Il est possible d’adresser à l’ANAH une mise en demeure de verser la prime, accompagnée d’un recours gracieux demandant le traitement du dossier dans un délai raisonnable. Ce courrier doit être soigneusement rédigé et argumenté juridiquement pour espérer débloquer la situation rapidement.

b) Le recours contentieux pour inaction administrative

En cas de silence persistant, un recours contentieux pour excès de pouvoir peut être déposé devant le tribunal administratif. Ce recours vise à obliger l’ANAH à exécuter sa décision de versement. Dans certains cas, il est également envisageable de solliciter une indemnisation pour les préjudices causés par ce retard, notamment si vous avez dû contracter un prêt ou que vos travaux ont pris du retard.


4. Les professionnels du bâtiment : les oubliés de MaPrimeRénov’ ?

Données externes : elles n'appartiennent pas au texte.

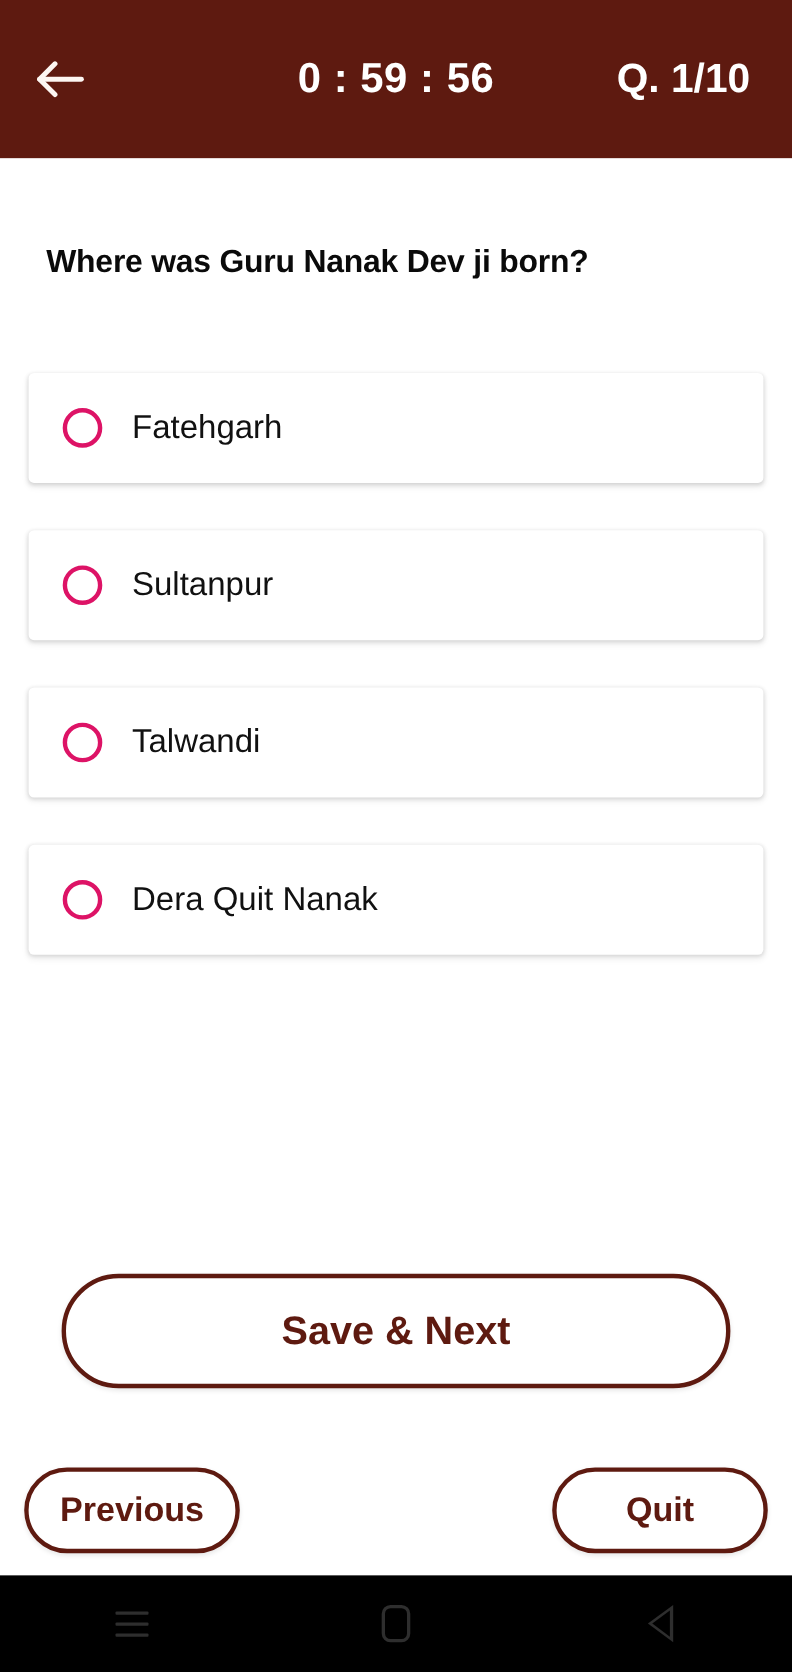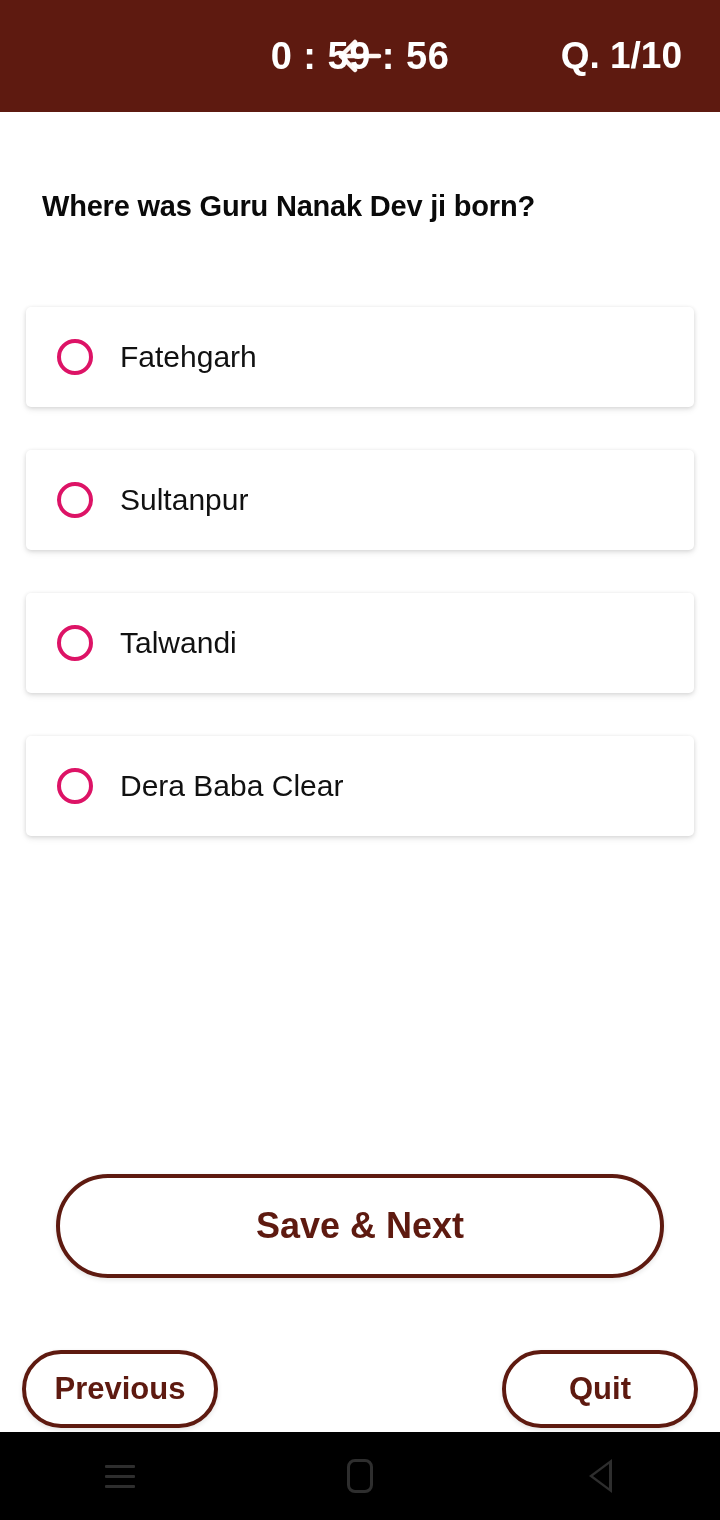--- a/index.html
+++ b/index.html
@@ -19,27 +19,26 @@
     position: relative;
     width: 720px;
     height: 1520px;
     background: #ffffff;
     display: flex;
     flex-direction: column;
   }
 
   
   .appbar {
-    height: 112px;
+    height: 144px;
     background: #5E1A10;
     display: flex;
     align-items: center;
     flex: 0 0 auto;
     position: relative;
-    justify-content: center;
   }
 
   .back-btn {
     width: 110px;
     height: 100%;
     display: flex;
     align-items: center;
     justify-content: center;
     cursor: pointer;
   }
@@ -113,21 +112,21 @@
 
   .option-label {
     margin-left: 27px;
     font-size: 30px;
     color: #111111;
   }
 
   
   .footer {
     margin-top: auto;
-    padding-bottom: 4px;
+    padding-bottom: 20px;
   }
 
   .save-next {
     margin: 0 56px;
     height: 104px;
     border: 4px solid #5E1A10;
     border-radius: 52px;
     background: #FFFFFF;
     color: #5E1A10;
     font-size: 36px;
@@ -258,21 +257,21 @@
         <div class="option-label">Sultanpur</div>
       </div>
 
       <div class="option-card">
         <div class="radio"></div>
         <div class="option-label">Talwandi</div>
       </div>
 
       <div class="option-card">
         <div class="radio"></div>
-        <div class="option-label">Dera Baba Clear</div>
+        <div class="option-label">Dera Quit Nanak</div>
       </div>
 
     </div>
 
     <div class="footer">
       <div class="save-next">Save &amp; Next</div>
       <div class="btn-row">
         <div class="pill prev">Previous</div>
         <div class="pill quit">Quit</div>
       </div>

Les entreprises du bâtiment sont en première ligne de cette crise. Beaucoup ont accepté de réaliser les travaux en confiance, dans l’attente du versement de la prime. Mais face à la lenteur administrative, certaines se retrouvent avec des dizaines de milliers d’euros "en attente", voire plus. Cela menace directement leur activité économique, leur capacité à payer leurs salariés, ou à honorer leurs charges.

Dans ces situations, une stratégie juridique adaptée peut permettre d’exercer une pression légale sur l’administration pour accélérer les paiements, ou au moins faire reconnaître le préjudice subi.

Plusieurs stratégies peuvent être mises en oeuvre :

Recours gracieux

Rédaction d’un courrier motivé à l’attention de l’ANAH, analyse du dossier, stratégie d’argumentation, gestion des échanges avec l’administration.

Recours contentieux

Saisine du tribunal administratif, rédaction du mémoire introductif d’instance, suivi de la procédure, représentation devant le juge administratif.


6. Pourquoi agir maintenant ?

Les délais pour agir sont strictement encadrés par la loi. En général, vous disposez de deux mois à compter de la décision de l’ANAH (ou de son silence) pour déposer un recours. Il est donc essentiel de ne pas attendre si vous vous trouvez dans l’une des situations suivantes :

  • Votre demande MaPrimeRénov’ a été refusée ;
  • Vous n’avez pas de réponse après plusieurs mois ;
  • Vous attendez le paiement depuis longtemps ;
  • Votre entreprise est en difficulté à cause d’un paiement bloqué.

Chaque jour qui passe sans action affaiblit votre position. Une action juridique rapide et bien construite est souvent la meilleure façon d’obtenir une solution.


7. Conclusion : face aux blocages MaPrimeRénov’, le droit est de votre côté

Le dispositif MaPrimeRénov’, aussi utile soit-il, révèle aujourd’hui ses limites administratives. Mais ce n’est pas une fatalité. Il convient de saisir un avocat car une première consultation permet souvent d’évaluer rapidement la stratégie la plus efficace à adopter.